Add support for Xilinx FPGA board with SDAccel #1278

kazum · 2018-06-13T20:32:29Z

This PR adds initial support for Xilinx FPGA boards with SDAccel. The following are included:

SDAccel backend based on OpenCL runtime
Vivado HLS code generation
Tutorial to deploy TVM on AWS F1 instance

This PR is only preliminary implementation, but would be a good start point for FPGA supports, I think.

tqchen · 2018-06-14T00:20:34Z

@tmoreau89 @Huyuwei can you share your input on this?

tmoreau89 · 2018-06-14T03:24:32Z

Looping @vegaluisjose in who can add his two cents. I'll try reproducing the tutorial over the next few days on F1 to make sure that this runs correctly. This looks like a promising start to having an OpenCL back-end for FPGAs.

Huyuwei · 2018-06-14T19:23:29Z

@seanlatias @comaniac may be interested and have something to share

comaniac · 2018-06-14T20:26:49Z

I briefly reviewed the PR and looks good to me.
I think the programming model of compilation and execution could definitely be improved, but I also prefer to let this PR in first, since the mechanism of registering AFI and setting F1 instance could involve many AWS account issues (e.g., permission).

While I don't have comments to the runtime part, I'd like to confirm some points in kernel compilation part.

By reading the tutorial, it seems to me that in order to run the TVM program on FPGAs, you require users to specify the pipeline binding like TVM now requires users to specify thread binding for OpenCL on GPUs. As I know, this user-specified binding helps not only kernel optimization but host device splitting. Is it the way you identify the FPGA kernel scope?
Could you explain the current limitation of HLS code generation? I briefly reviewed the HLS code generation and it seems to me that now you only generate the corresponding ap_uint data type and insert interface pragmas. I know other optimization pragmas such as unroll or pipeline could be added in the future, but I'd like to know if there have any case that you currently cannot support.

Thanks.

kazum · 2018-06-15T05:51:31Z

By reading the tutorial, it seems to me that in order to run the TVM program on FPGAs, you require users to specify the pipeline binding like TVM now requires users to specify thread binding for OpenCL on GPUs. As I know, this user-specified binding helps not only kernel optimization but host device splitting. Is it the way you identify the FPGA kernel scope?

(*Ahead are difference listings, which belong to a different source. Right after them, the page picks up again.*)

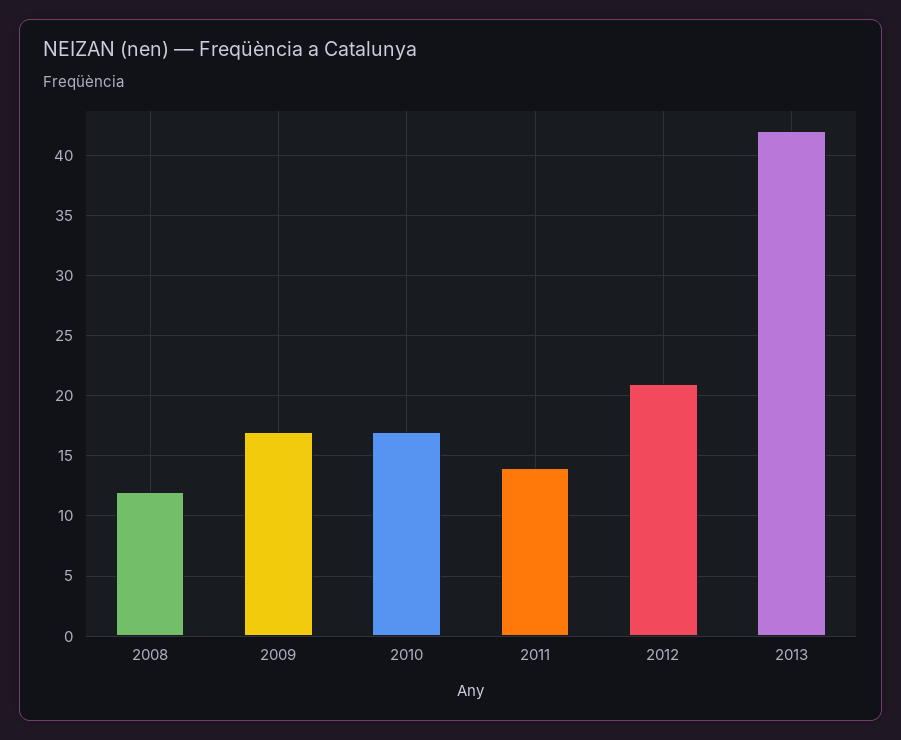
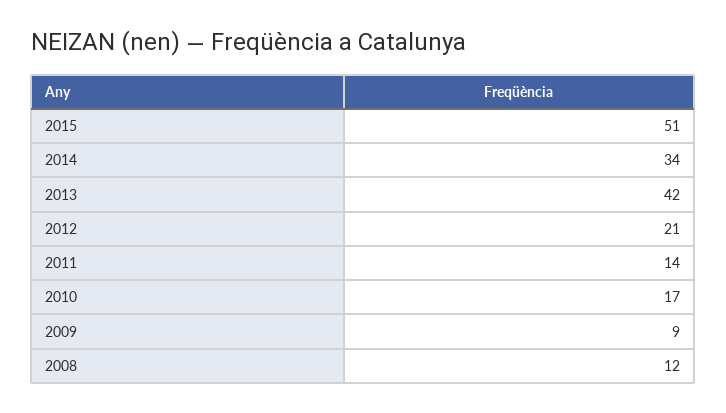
2009: 17 -> 9
2015: none -> 51
2014: none -> 34

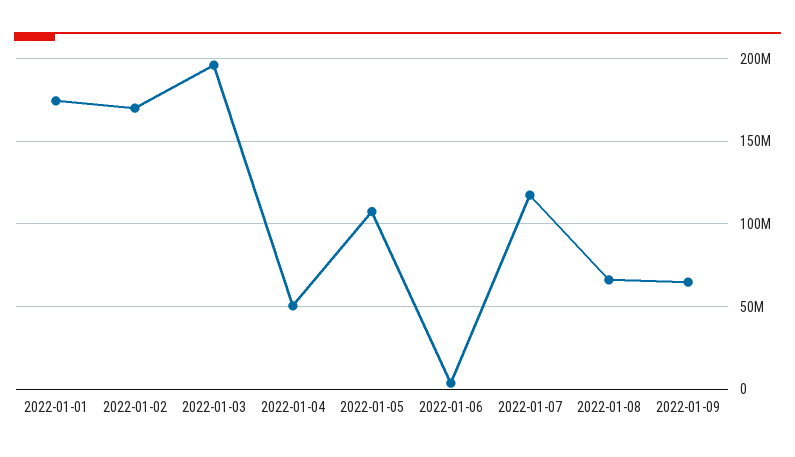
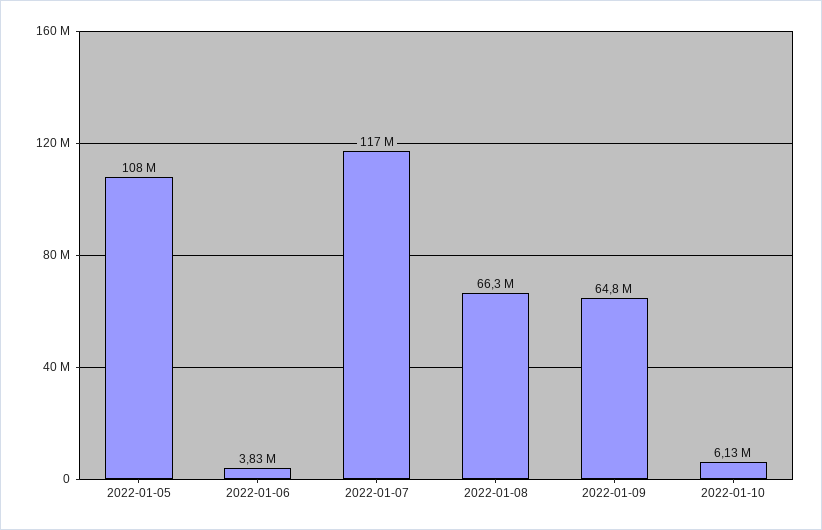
2022-01-01: 175000000 -> none
2022-01-02: 170000000 -> none
2022-01-03: 195000000 -> none
2022-01-04: 50000000 -> none
2022-01-10: none -> 6130000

Yes, exactly. I think it's the most intuitive way, but any other suggestions would be much appreciated.

Could you explain the current limitation of HLS code generation? I briefly reviewed the HLS code generation and it seems to me that now you only generate the corresponding ap_uint data type and insert interface pragmas. I know other optimization pragmas such as unroll or pipeline could be added in the future, but I'd like to know if there have any case that you currently cannot support.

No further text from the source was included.